Guess it is time to write my first post using Hugo.
Yesterday I downloaded a torrent consisting of 2 years worth of 4chan posts, the plan was to mess with it and use the data to train a chatbot.
Dealing with big datasets is always fun because even the easiest tasks tend to get complicated.
Even extracting the data from a ~3 GB tar.gz compressed archive was a challenge in itself.

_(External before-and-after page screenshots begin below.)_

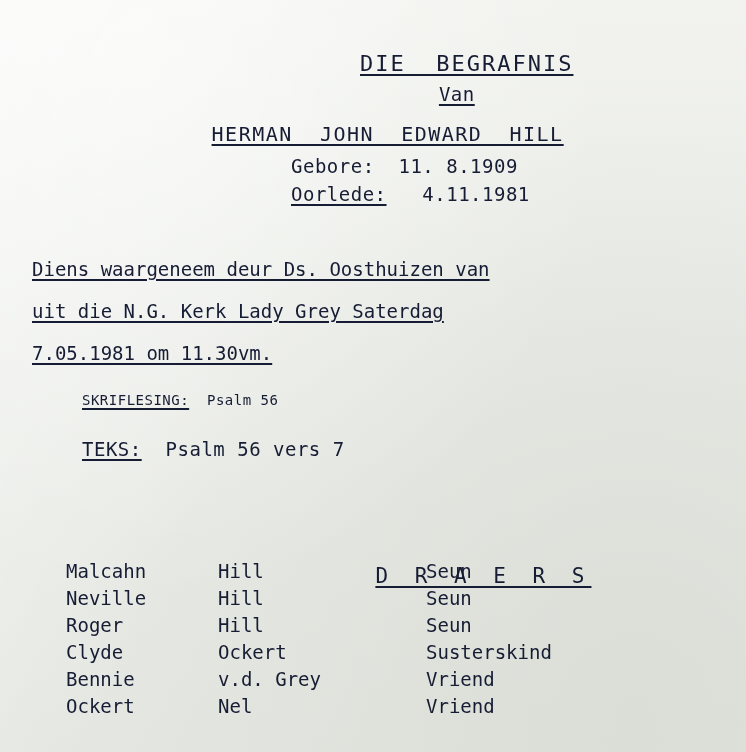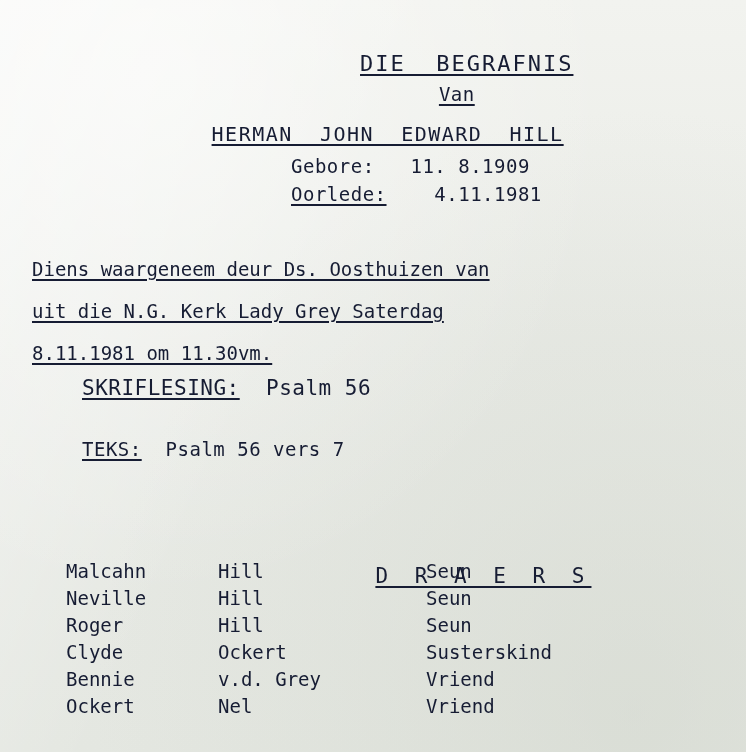--- a/index.html
+++ b/index.html
@@ -84,7 +84,7 @@
     line-height: 28px;
   }
   .dates .lbl { display: inline-block; }
-  .dates .val { display: inline-block; margin-left: 12px; }
+  .dates .val { display: inline-block; }
 
   
   .service {

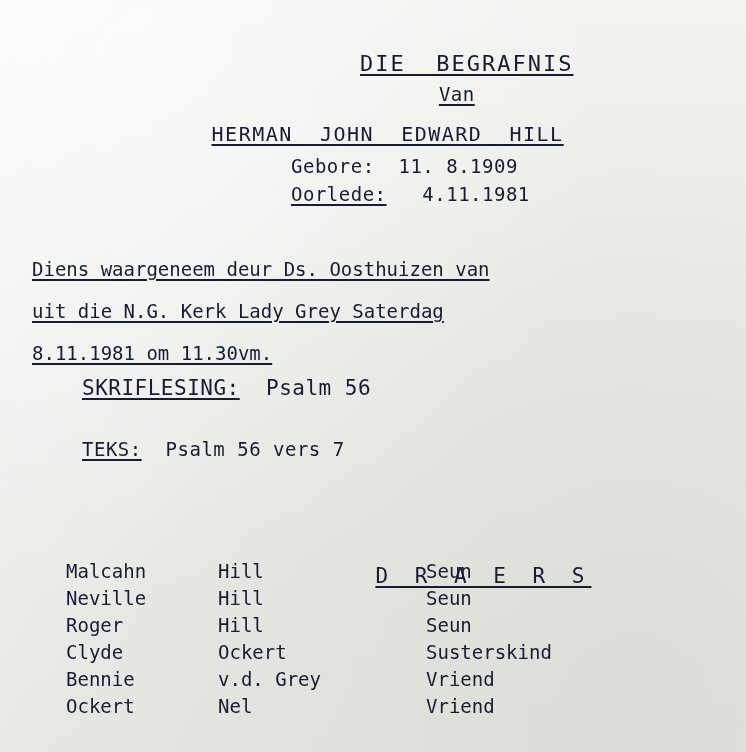--- a/index.html
+++ b/index.html
@@ -170,7 +170,7 @@
     <div class="service">
       <span class="srow u">Diens waargeneem deur Ds. Oosthuizen van</span>
       <span class="srow u">uit die N.G. Kerk Lady Grey Saterdag</span>
-      <span class="srow u">8.11.1981 om 11.30vm.</span>
+      <span class="srow u">7.05.1981 om 11.30vm.</span>
     </div>
 
     <div class="line reading-1"><span class="u">SKRIFLESING:</span>  <span>Psalm 56</span></div>

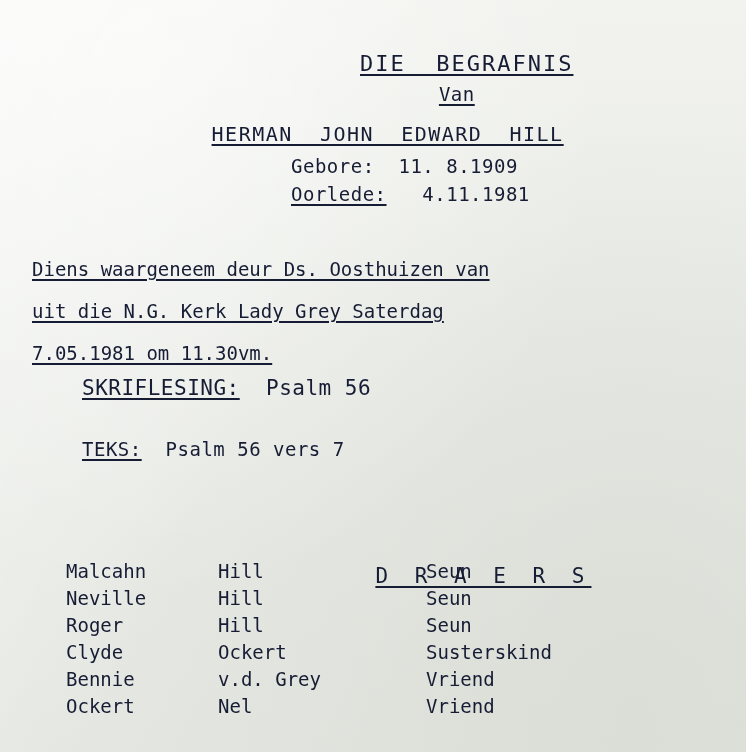--- a/index.html
+++ b/index.html
@@ -99,9 +99,9 @@
   
   .reading-1 {
     position: absolute;
-    top: 376px;
+    top: 392px;
     left: 34px;
-    font-size: 21px;
+    font-size: 14px;
     white-space: pre;
   }
   .reading-2 {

Running “tar -xzvf archive.tar.gz” resulted in TAR/the Linux kernel eating the whole available memory to use it as cache, when that was down to ~200 MB of free RAM my workstation started lagging so hard that even Xorg was freezing for a couple of seconds every 20 or so seconds.
To solve the issue what I did was issuing the following commands:
sync && sudo sysctl vm.drop_caches=3
“vm.drop_cache=*” is especially interesting, replace * with 1 to free pagecache, 2 to free dentries and inodes, 3 to free both of them.
Running the command flushed the cache just in a few seconds, after that Xorg stopped behaving weirdly.
Another funny thing that happens when dealing with very small files is that hard drives are slow at reading and writing them: imagine running GREP on 30 GB of data made of a literal ton of very very small files with an average read speed of 10 MB/s.
One thing we can do to alleviate the issue is group together data in few bigger files, I suggest using at least 100 MB as file size.
To have the data “compressed” into few 512 MB files run:
cd /destination/path/ find /source/path/ -type f | while read i; do cat $i; done | split -da5 -b 512M - data
Now that the data is grouped in 512 MB chunks, GREP, or any kind of read operation, will be performed at around the storage’s sequential read speed rate.